Part of CNS 8.0 / Grounded Dialectical Orthesis

13 — Metrics and Acceptance Criteria

2 min read •Updated May 15, 2026

13 — Metrics and Acceptance Criteria

Core metrics

SNO validity rate

Fraction of outputs that parse into valid SNO-8 schema.

Target MVP: ≥ 95%.

Citation validity

Fraction of cited evidence references that resolve to known evidence atoms.

Target strict claims: 100%.

Mean entailment

Mean NLI/evidence support score for strict and likely claims.

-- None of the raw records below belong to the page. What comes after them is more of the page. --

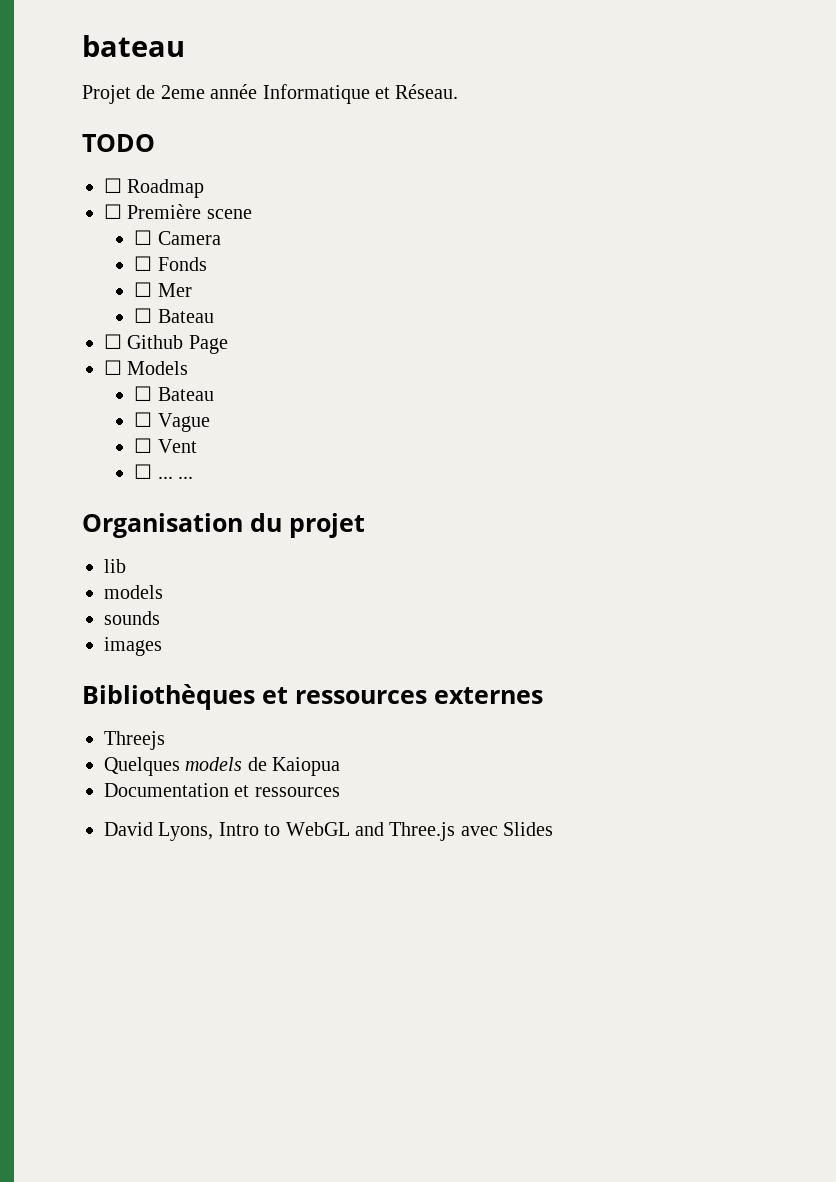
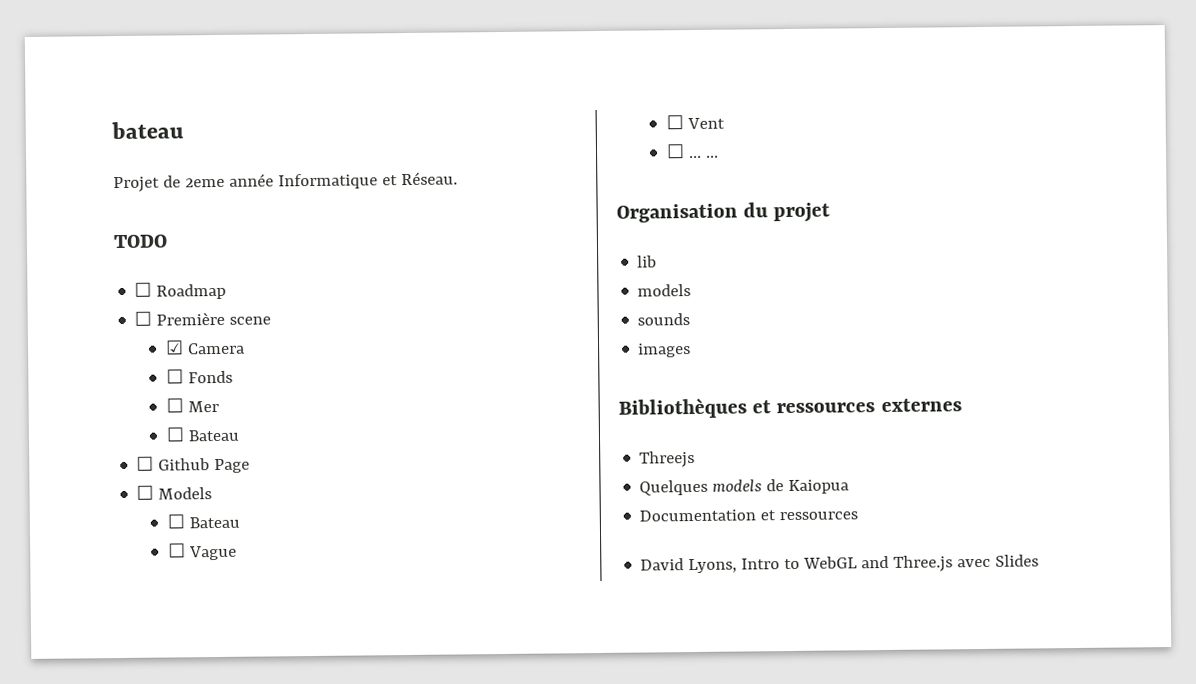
[134,230,153,245] ☐ -> [164,340,184,355] ☑

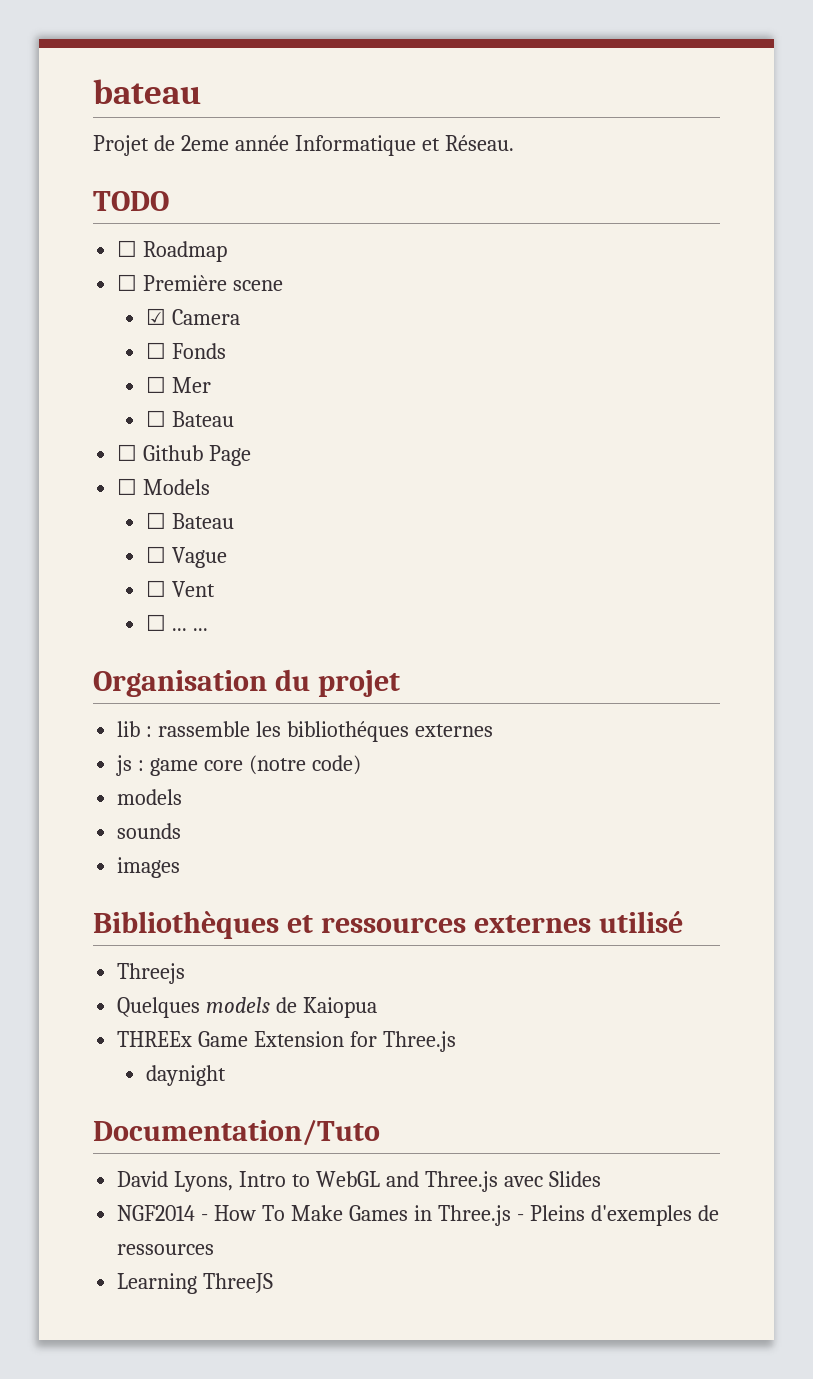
(658, 261) none -> [146,721,493,742] [116,755,361,776] : rassemble les bibliothéques externes // js : game core (notre code)
(962, 405) none -> [598,911,683,933] utilisé
[639,509,859,522] Documentation et ressources -> [117,1031,456,1052] [146,1065,227,1086] [93,1120,380,1146] THREEx Game Extension for Three.js // daynight // Documentation/Tuto
(1040, 560) none -> [117,1205,719,1226] [117,1244,215,1255] [117,1273,274,1294] // NGF2014 - How To Make Games in Three.js - Pleins d'exemples de ressources // Learning ThreeJS

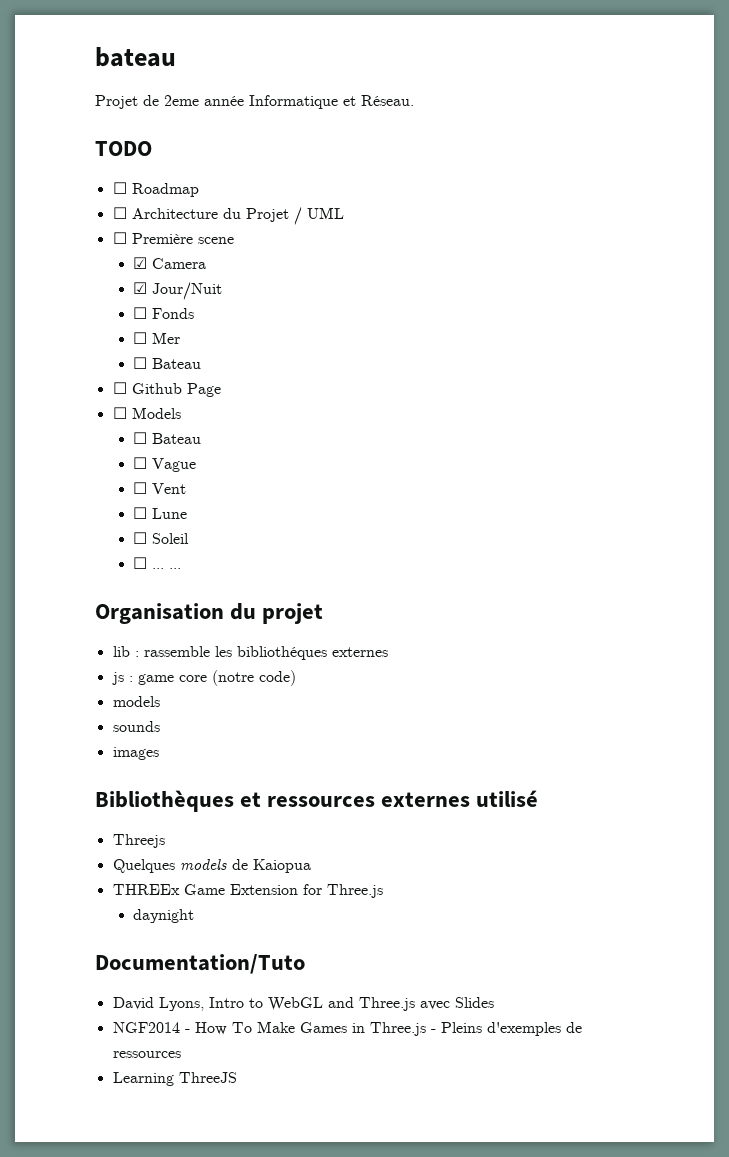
(228, 251) none -> [112,207,344,225] // ☐ Architecture du Projet / UML
(241, 317) none -> [133,282,223,300] // ☑ Jour/Nuit
(216, 589) none -> [133,507,188,519] [133,532,190,544] // ☐ Lune // ☐ Soleil

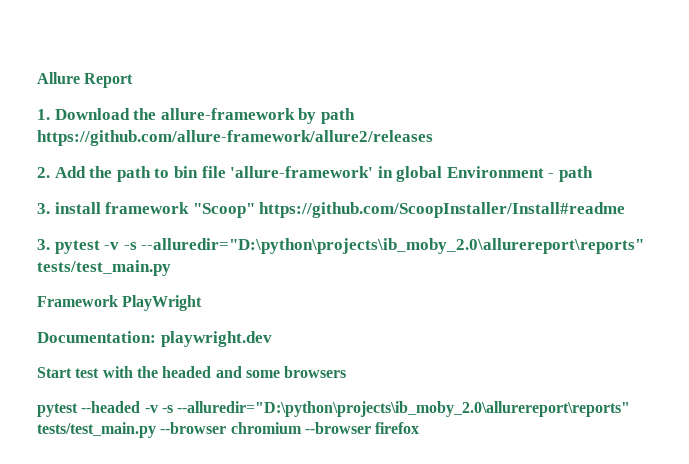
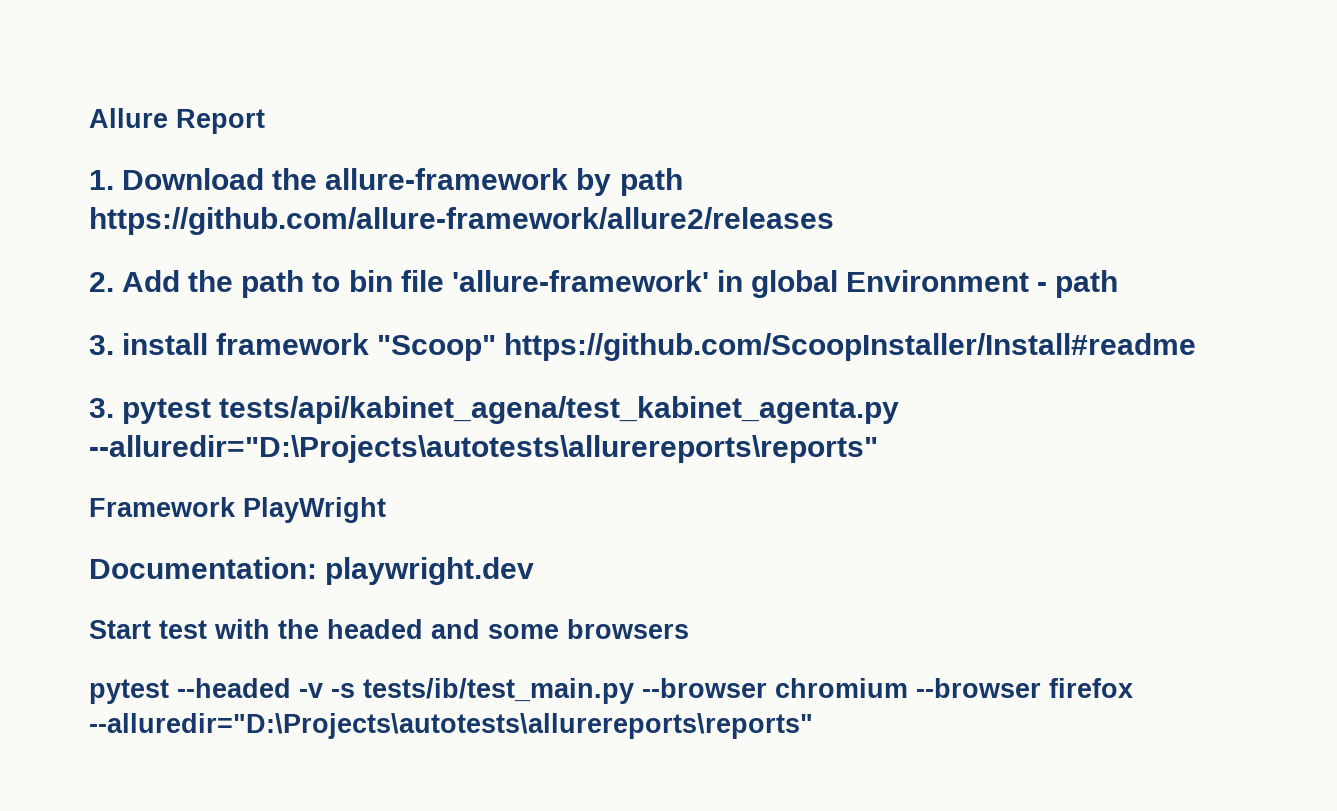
[104,238,645,254] [37,260,171,276] -v -s --alluredir="D:\python\projects\ib_moby_2.0\allurereport\reports" tests/test_main.py -> [219,396,900,424] [89,435,878,463] tests/api/kabinet_agena/test_kabinet_agenta.py --alluredir="D:\Projects\autotests\allurereports\reports"
[177,401,631,417] [37,422,156,438] --alluredir="D:\python\projects\ib_moby_2.0\allurereport\reports" tests/test_main.py -> [363,678,634,704] tests/ib/test_main.py
(420, 428) none -> [89,713,813,739] --alluredir="D:\Projects\autotests\allurereports\reports"

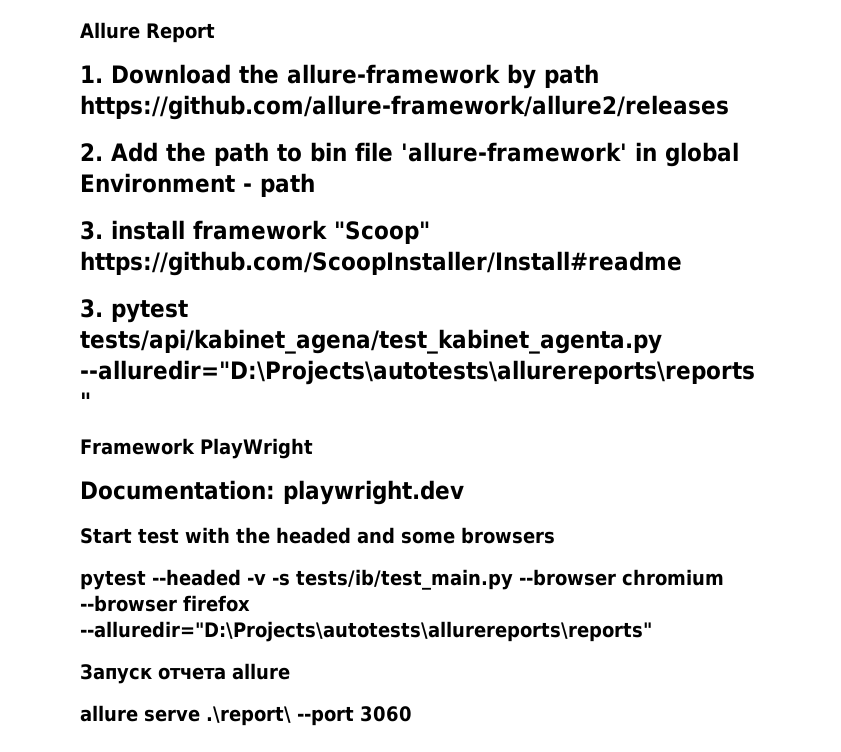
(813, 726) none -> [80,663,290,684] [80,705,412,726] // Запуск отчета allure // allure serve .\report\ --port 3060

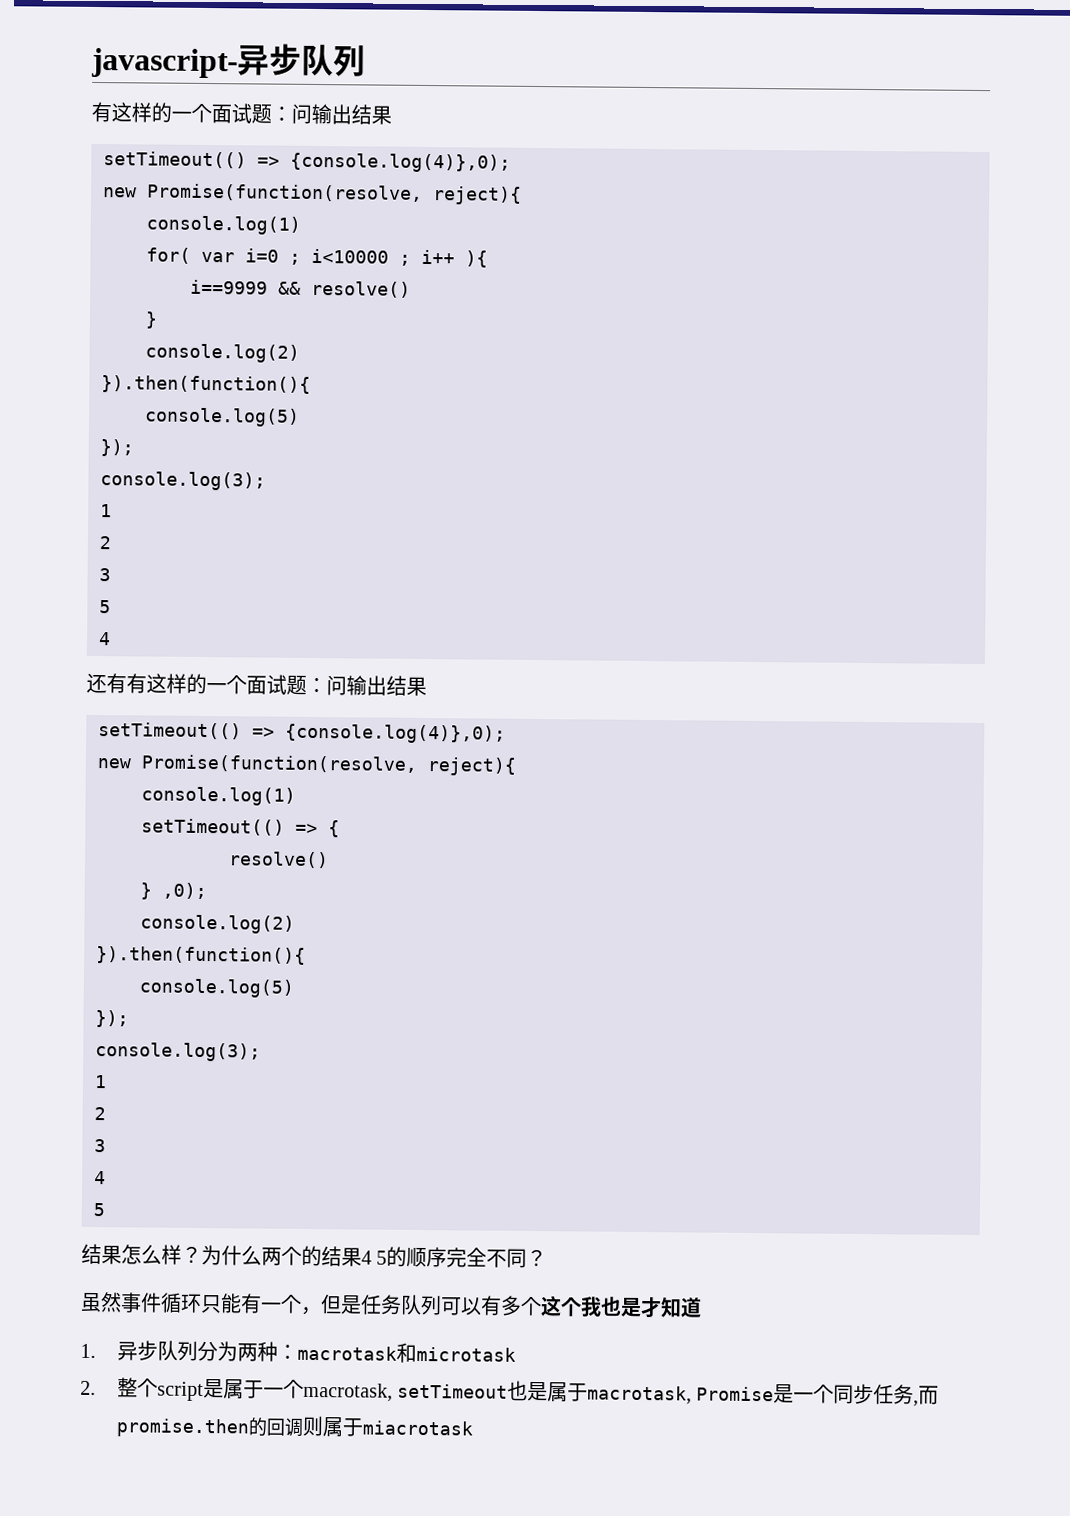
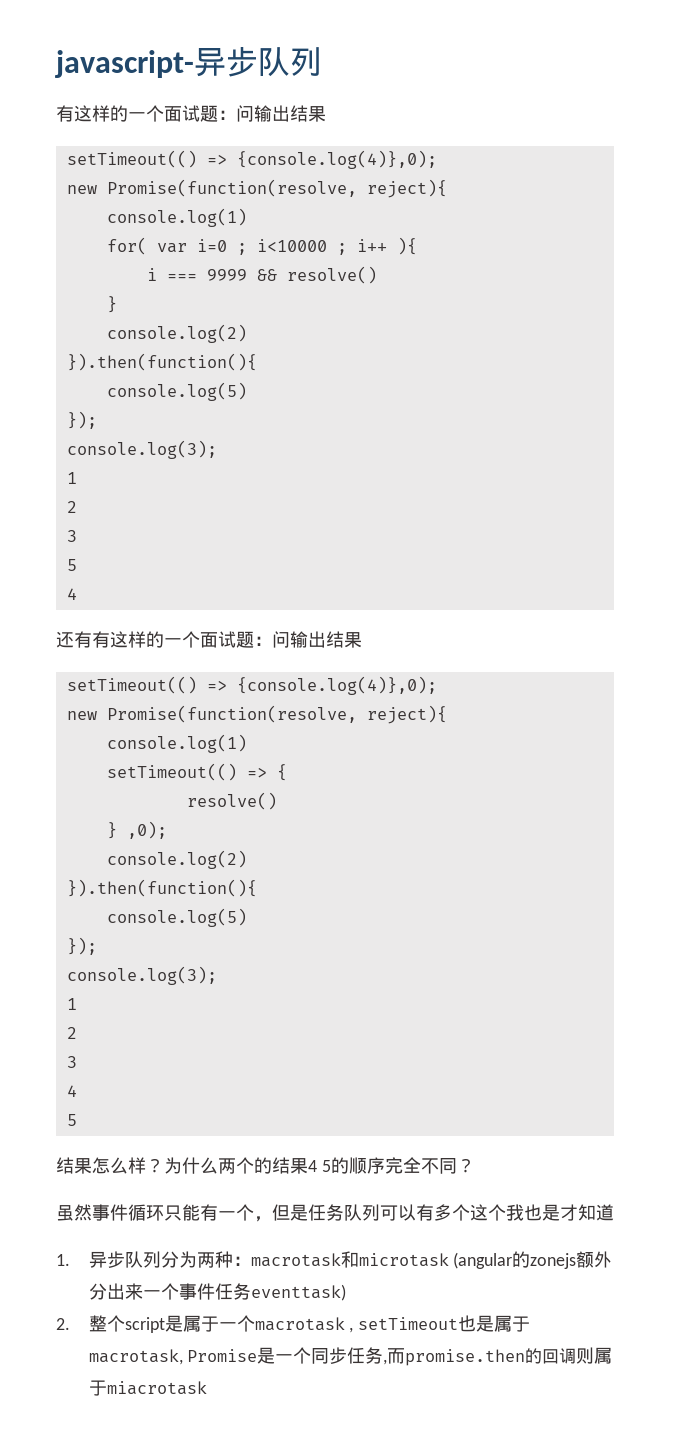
[190,279,268,295] i==9999 -> [146,268,247,281] i === 9999
(516, 1354) none -> [453,1251,613,1269] [88,1283,346,1301] (angular的zonejs额外分出来一个事件任务eventtask)
[302,1382,393,1402] macrotask, -> [254,1317,354,1333] macrotask ,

Target strict claims: ≥ 0.75 in MVP, domain-adjusted later.

Zero-Temperature Hallucination Rate

$$ ZTHR = \frac{ \#\text{strict promoted claims without valid proof trace} }{ \#\text{strict promoted claims} } $$

Target: 0.

Evidential Entanglement

Weighted evidence overlap between SNOs.

Used for pair selection, not final truth.

Chiral tension

Combination of graph, evidence-polarity, and language–logic chirality.

Productive Conflict Precision@K

Fraction of top-K selected SNO pairs that yield either:

accepted synthesis;
useful latent predicate;
explicitly preserved unresolved contradiction.

Residual energy

Unresolved support/refute contradiction mass after proof closure and accepted predicates.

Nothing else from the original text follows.